聖ちゃんを好きなんだって思ってからなんだか心がふわふわして、うまくは言えないけど理由もわからないのに楽しくて、嬉しいって思うの。
私が聖ちゃんを好きで、聖ちゃんが私のことを好きって知ってるからそうなのかもしれない。
それってすごく幸せなことだって思うから。
世界にはいろんな人が、いっぱいいて、この学校だって何百人っていう人がいる。
その中で一人の人を好きになって、その人が自分のことを好きになってくれるなんて、すごいことだって思う。
運命の赤い糸だなんていうけど、本当にそうじゃなんじゃないかって思うくらいにすごくて、嬉しい。
やっぱり私なんか聖ちゃんにふさわしいとは思えないし、聖ちゃんに釣り合えるような人間でもないってわかってる。
けど、聖ちゃんはそれでも私を好きって言ってくれてる。
それはとっても嬉しい。
だから、応えたいって思うの。私なんかを好きになってくれた聖ちゃんに精いっぱい応えたい。

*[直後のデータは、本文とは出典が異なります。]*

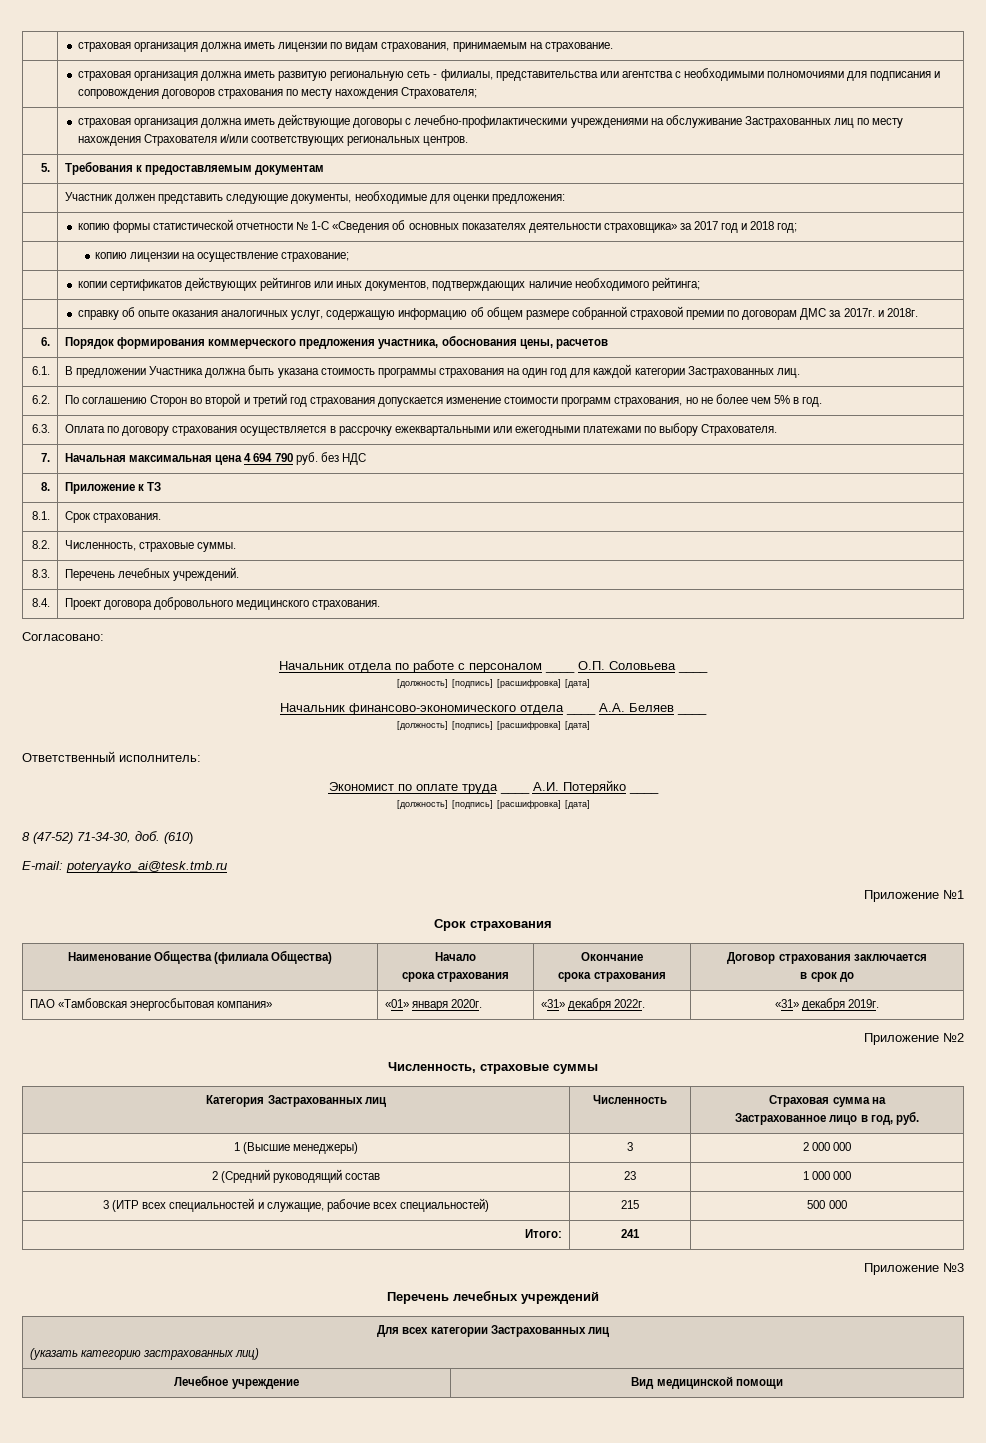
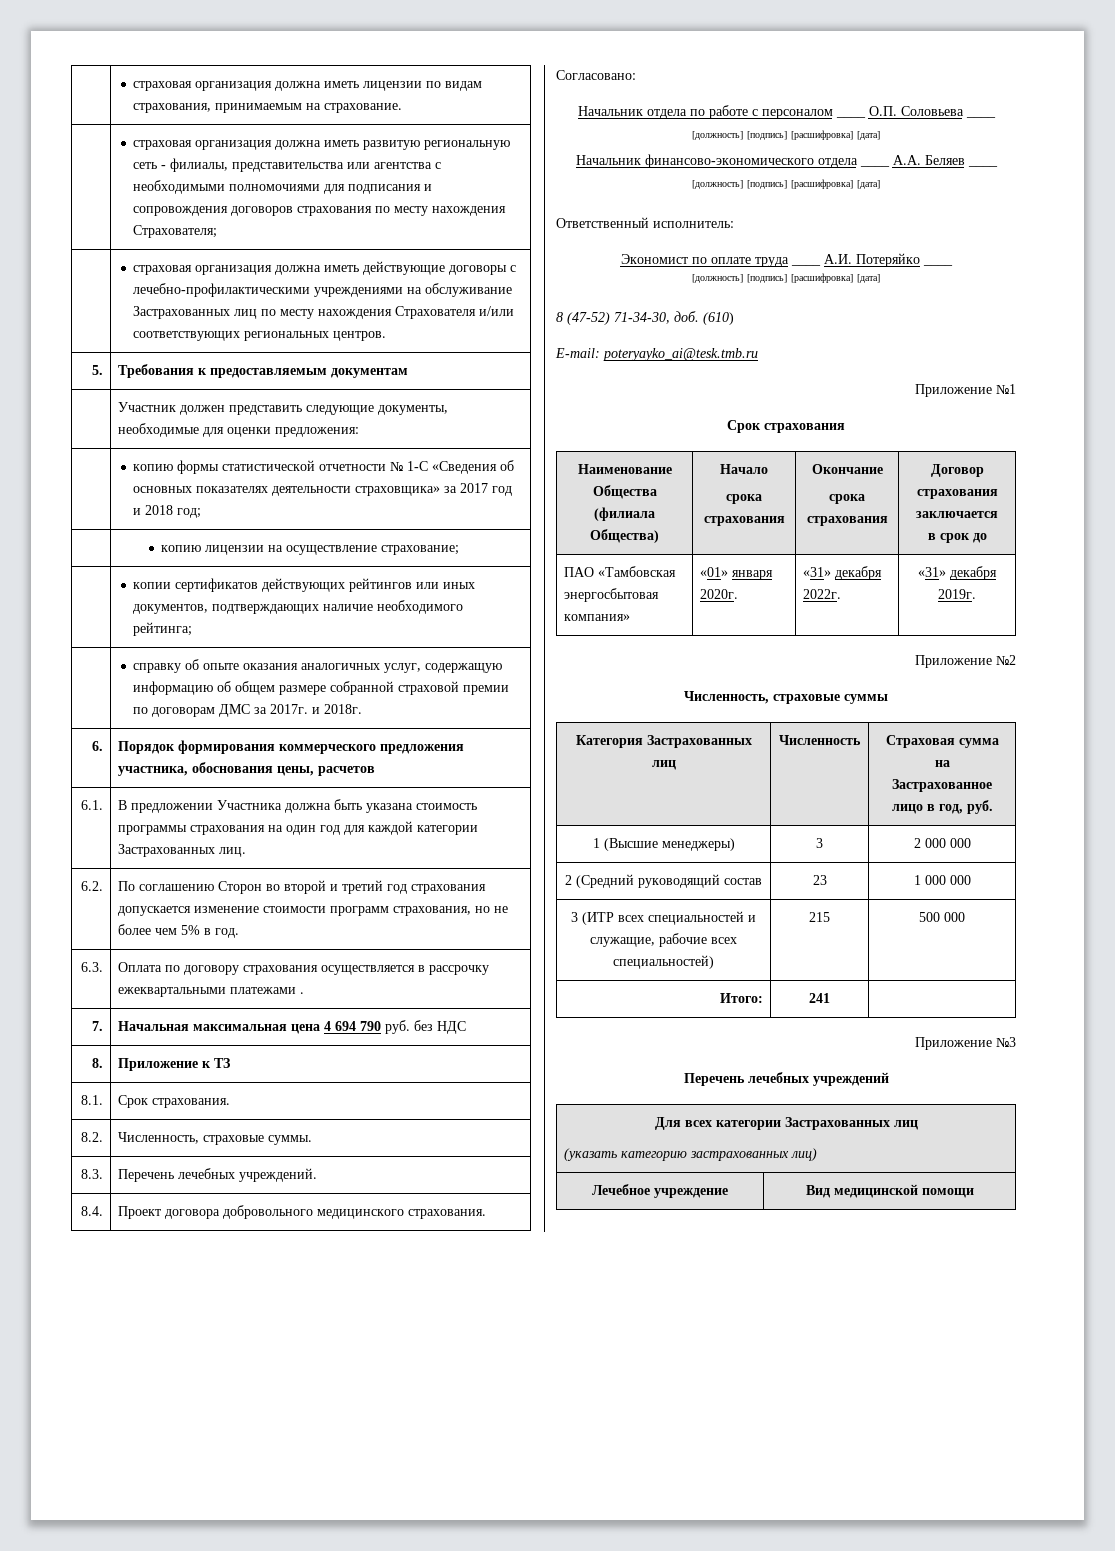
- 6.3. | Оплата по договору страхования осуществляется в рассрочку ежеквартальными или ежегодными платежами по выбору Страхователя.
+ 6.3. | Оплата по договору страхования осуществляется в рассрочку ежеквартальными платежами .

正直、私は聖ちゃんのどこかどんな風に好きか聞かれると、よくわからない。
聖ちゃんのいいところはいっぱい言える。
綺麗だし、かっこいいし、大人っぽいし、優しいし、いつも相談に乗ってくれたし、私からみたら全部が素敵。
今があるのも聖ちゃんのおかげだし、本当に、……す、好きだって思う。
ちゃんと自覚してからまだ一時間も経ってないし、どこが好きかもわからないくせにって自分でも思うけど、でも、好きって思う。
好きって思うようになってからは余計に好きって思う。
(なんだか、楽しいかも)
こういうのが恋なのかな。
「ふふ」
あ、思わず笑っちゃった。
なんて考えてるとすぐに目指してたところ、聖ちゃんがいることが多い第二音楽室の前まで来た。
鍵空いてるかなって思ってノブに手をかけると
カチャって簡単に開いて
私は、もしかしたらっていう期待を膨らませてドアを開けた。
聖ちゃんがここによくいる理由を考えることもなく、ここで聖ちゃんを見る時いつも誰かと一緒だったっていうのも忘れて。